On the day the complaint was filed, an arbitration hearing was scheduled, which neither defense counsel nor a representative for the insurer attended. Accordingly, the trial court held an ex parte trial, during which it heard testimony from the insured and the insured’s counsel. The trial court entered a verdict against the insurer for $35,000, which included over $24,000 in bad faith damages.
The insurer filed a motion for post-trial relief, asserting that the verdict should be vacated and the case should be scheduled for a new arbitration hearing, as no evidence showed that the insurer’s failure to appear was intentional and the insurer claimed it was not adequately notified of the time of the hearing. The insurer additionally claimed that the trial court erred by failing to “consider any lesser sanctions than imposing an ex parte verdict” and to “limit the non-jury award to $25,000” in violation of a local rule. The motion was denied and the insurer appealed.
In affirming the judgment, the Superior Court reasoned that the trial court thoroughly addressed the insurer’s claims, and determined that the court properly denied the insurer’s request that the verdict be vacated, “as defense counsel did not offer a satisfactory excuse for his failure to appear.”
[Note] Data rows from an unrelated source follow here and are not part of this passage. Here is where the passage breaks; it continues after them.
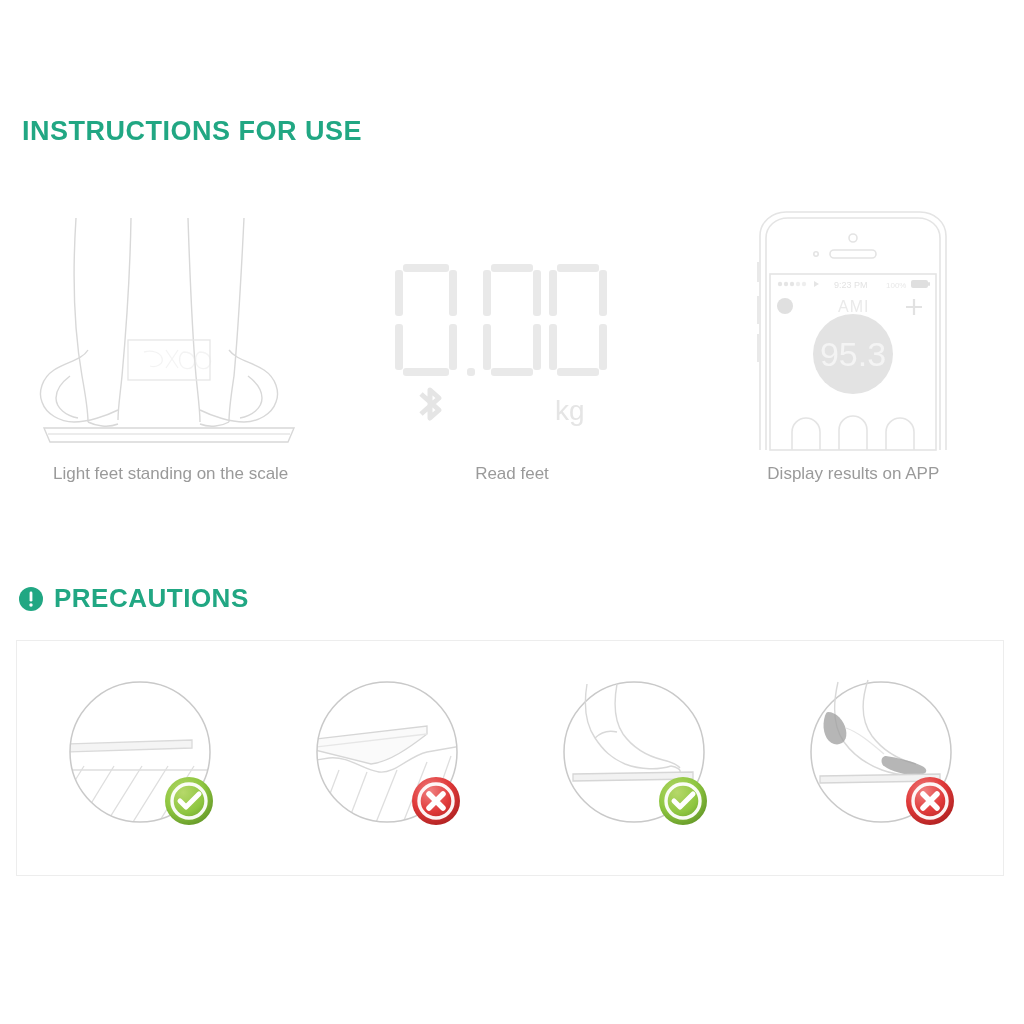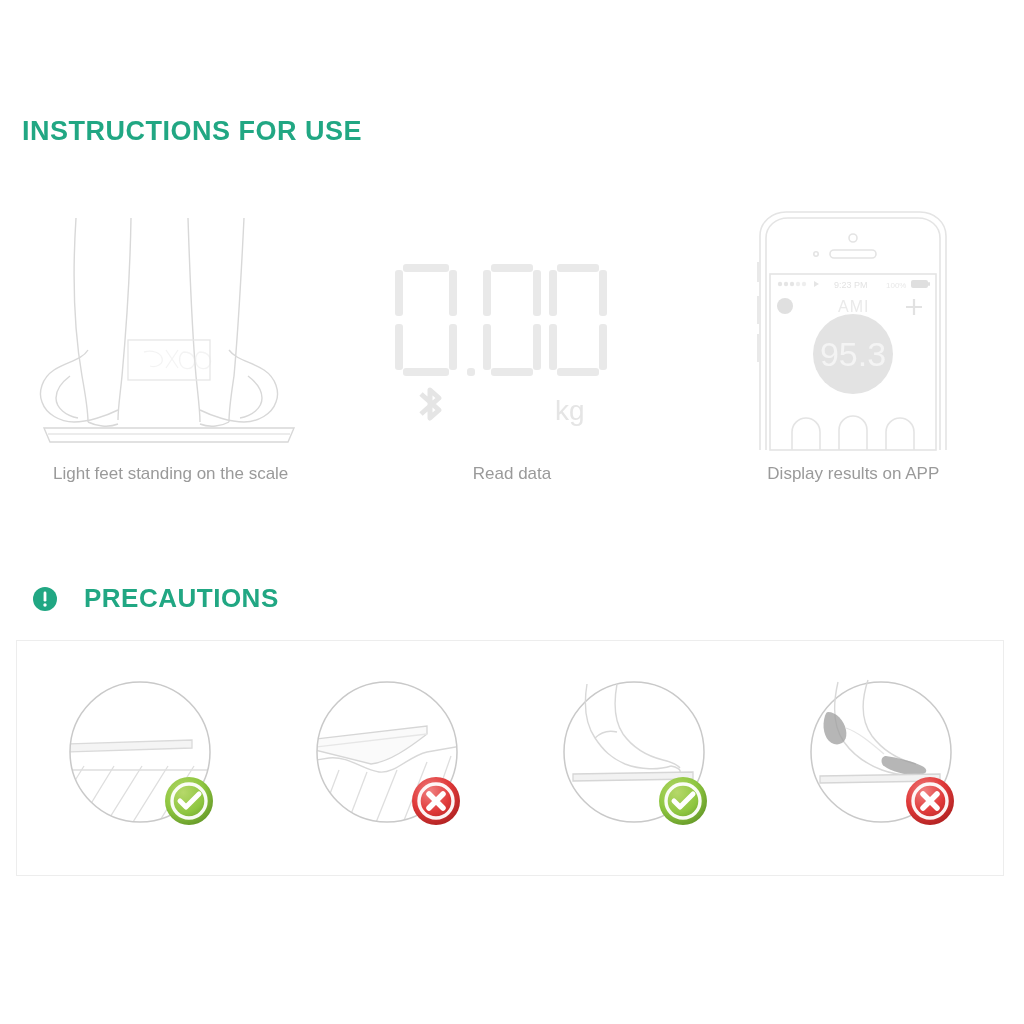--- a/index.html
+++ b/index.html
@@ -143,7 +143,7 @@
           <text x="168" y="170" fill="#e5e5e5" font-family="'Liberation Sans',sans-serif" font-size="28">kg</text>
         </svg>
       </div>
-      <div class="instr-caption">Read data</div>
+      <div class="instr-caption">Read feet</div>
     </div>
 
     <div class="instr-col">

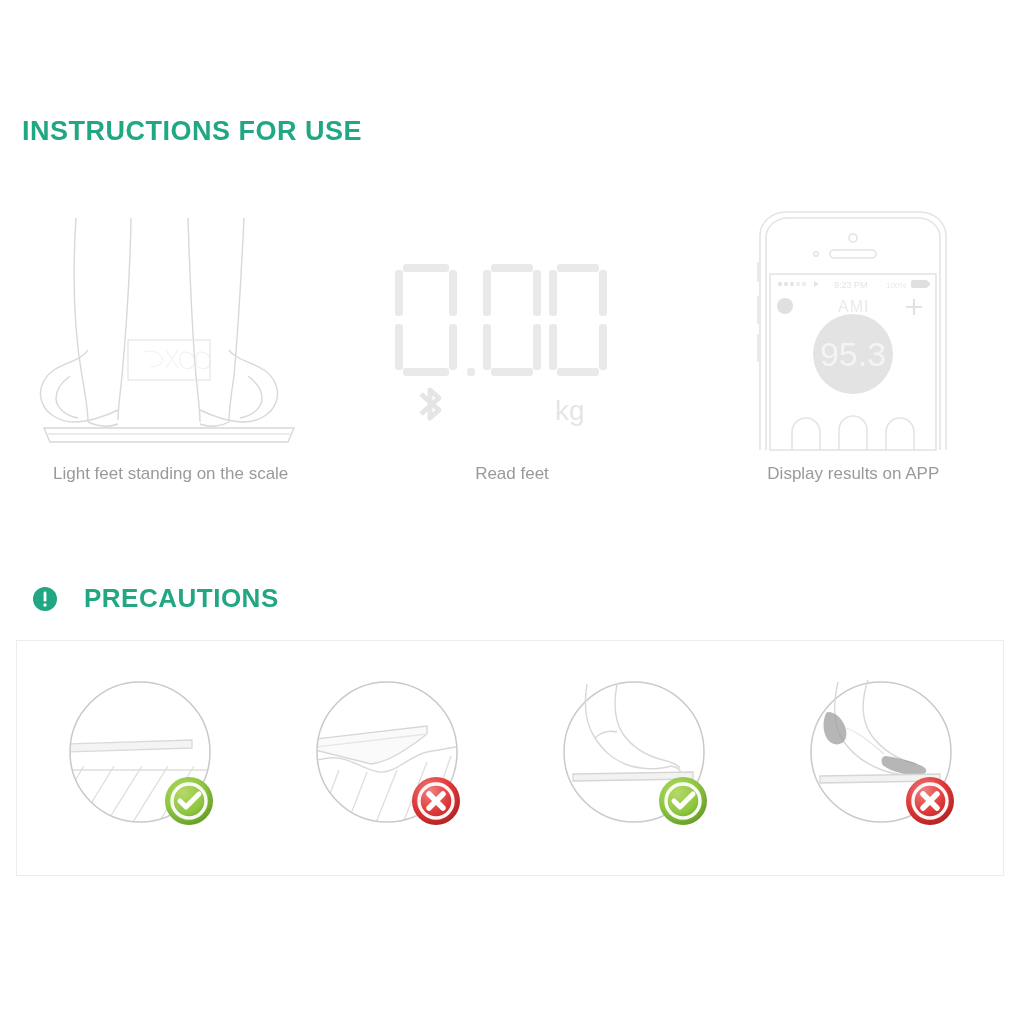--- a/index.html
+++ b/index.html
@@ -22,7 +22,7 @@
     white-space:nowrap;
   }
   #instructions-heading{left:22px;top:116px;font-size:27px;}
-  #precautions-heading-wrap{position:absolute;left:32px;top:583px;display:flex;align-items:center;gap:26px;}
+  #precautions-heading-wrap{position:absolute;left:18px;top:583px;display:flex;align-items:center;gap:10px;}
   #precautions-heading-wrap .ptext{
     font-weight:bold;font-size:26px;color:#21a783;letter-spacing:0.5px;white-space:nowrap;
   }

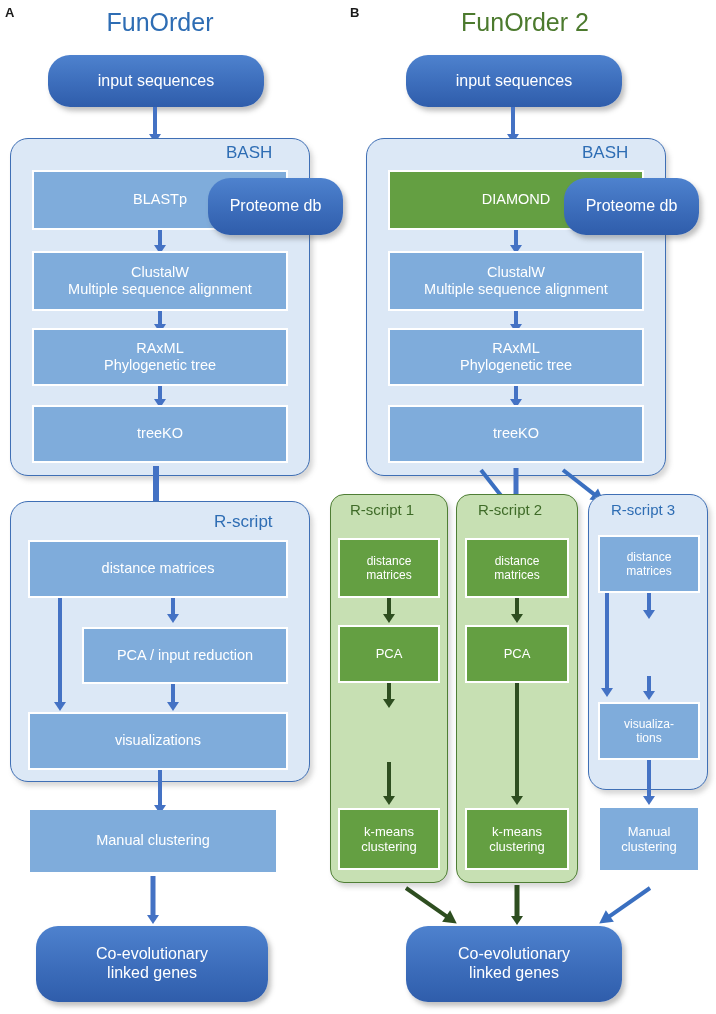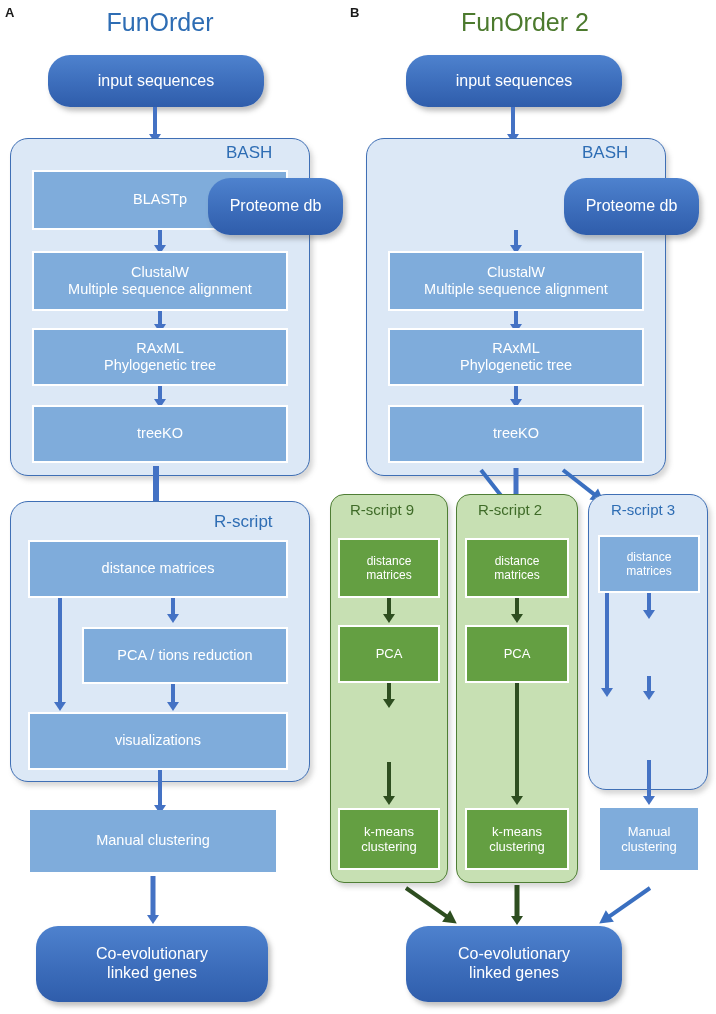--- a/index.html
+++ b/index.html
@@ -239,6 +239,7 @@
   <div class="abs container-blue" style="left:366px;top:138px;width:300px;height:338px;"></div>
   <div class="container-label label-blue" style="left:582px;top:144px;">BASH</div>
 
+  <div class="abs node-green fs15" style="left:388px;top:170px;width:256px;height:60px;">DIAMOND</div>
 
   <div class="abs arrow-v a-blue" style="left:508px;top:230px;width:16px;height:24px;">
     <div class="shaft" style="width:4px;height:15px;"></div>

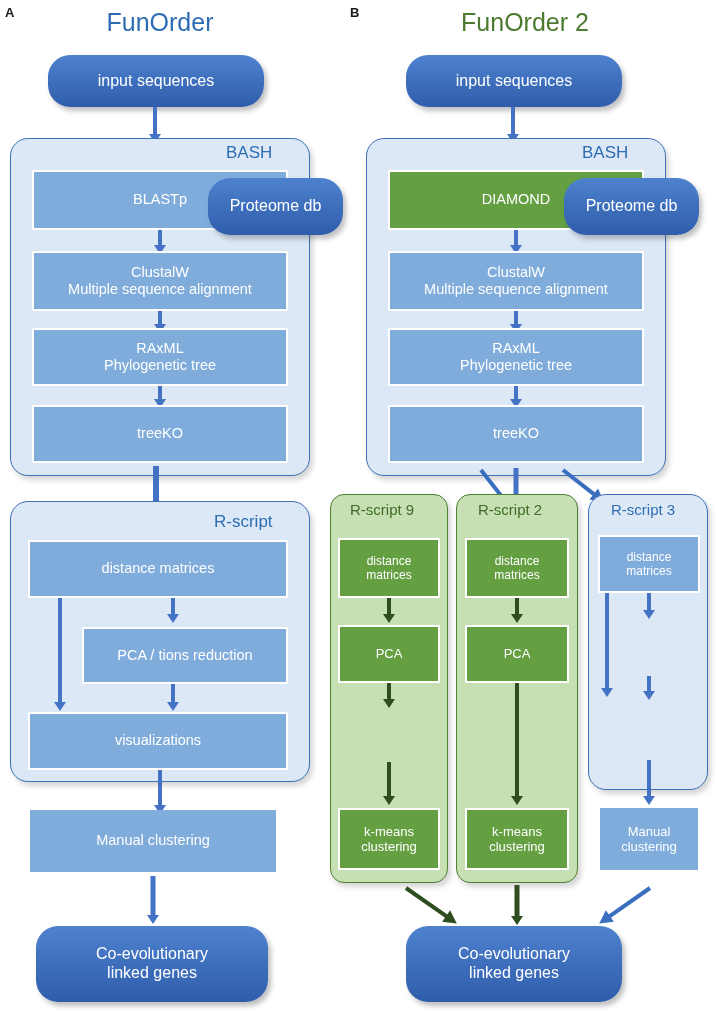--- a/index.html
+++ b/index.html
@@ -284,7 +284,7 @@
   </div>
 
   <div class="abs container-green" style="left:330px;top:494px;width:118px;height:389px;"></div>
-  <div class="container-label label-green" style="left:350px;top:502px;font-size:15px;">R-script 9</div>
+  <div class="container-label label-green" style="left:350px;top:502px;font-size:15px;">R-script 1</div>
 
   <div class="abs node-green fs12" style="left:338px;top:538px;width:102px;height:60px;flex-direction:column;">
     <span>distance</span>

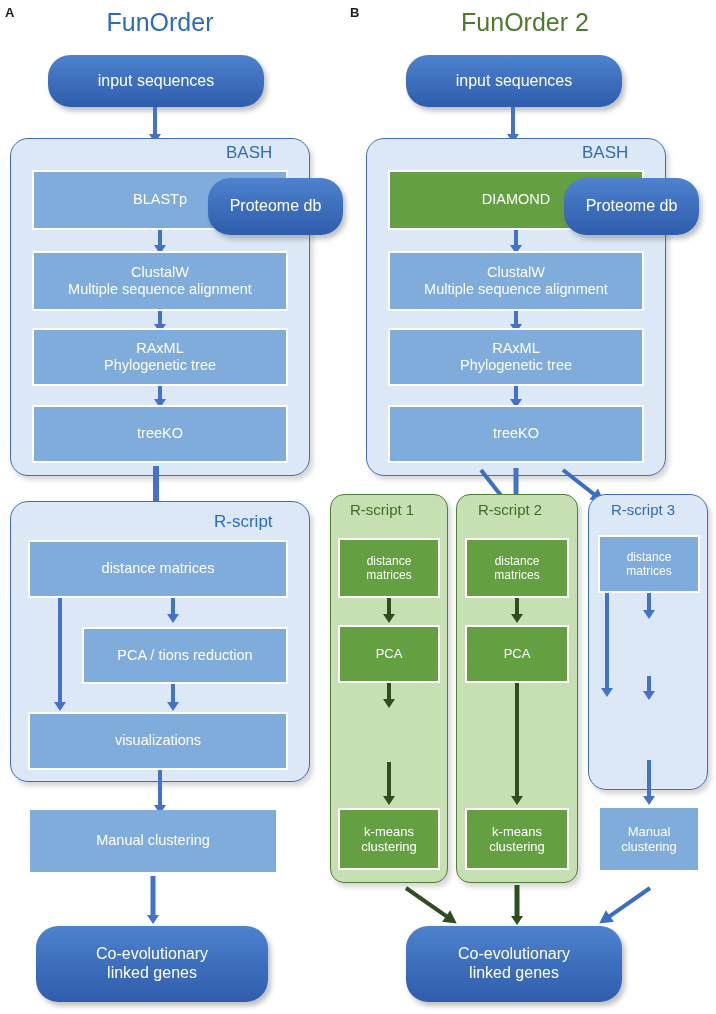--- a/index.html
+++ b/index.html
@@ -199,7 +199,7 @@
       <div class="head"></div>
   </div>
 
-  <div class="abs node-blue fs15" style="left:82px;top:627px;width:206px;height:57px;">PCA / tions reduction</div>
+  <div class="abs node-blue fs15" style="left:82px;top:627px;width:206px;height:57px;">PCA / input reduction</div>
 
   <div class="abs arrow-v a-blue" style="left:165px;top:684px;width:16px;height:27px;">
     <div class="shaft" style="width:4px;height:18px;"></div>

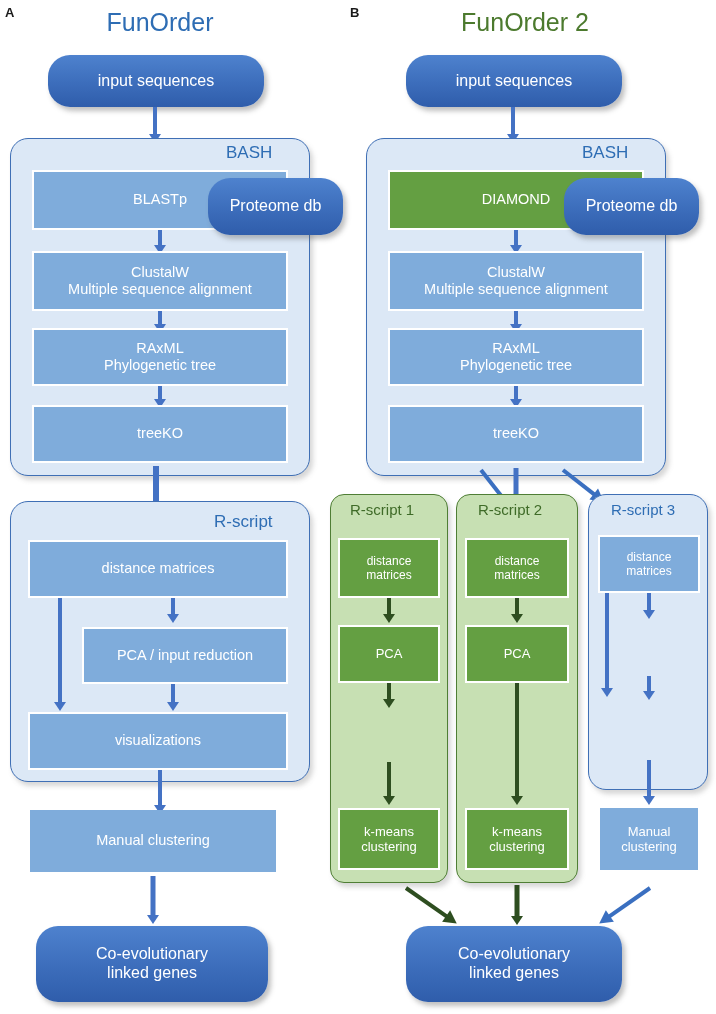--- a/index.html
+++ b/index.html
@@ -363,6 +363,10 @@
       <div class="head"></div>
   </div>
 
+  <div class="abs node-blue fs12" style="left:598px;top:702px;width:102px;height:58px;flex-direction:column;">
+    <span>visualiza-</span>
+    <span>tions</span>
+  </div>
 
   <div class="abs arrow-v a-blue" style="left:641px;top:760px;width:16px;height:45px;">
     <div class="shaft" style="width:4px;height:36px;"></div>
Additionally, the court found that the transcript revealed clear and convincing evidence of the insurer’s bad faith conduct regarding the insured’s insurance claim, based upon the insured’s testimony, and that the trial court properly exercised its discretion in imposing bad faith damages. However, the court noted that the trial court incorrectly failed to limit the non-jury award to $25,000 pursuant to a local rule, and directed the trial court Prothonotary to modify the $35,000 verdict in favor of the insured to $25,000.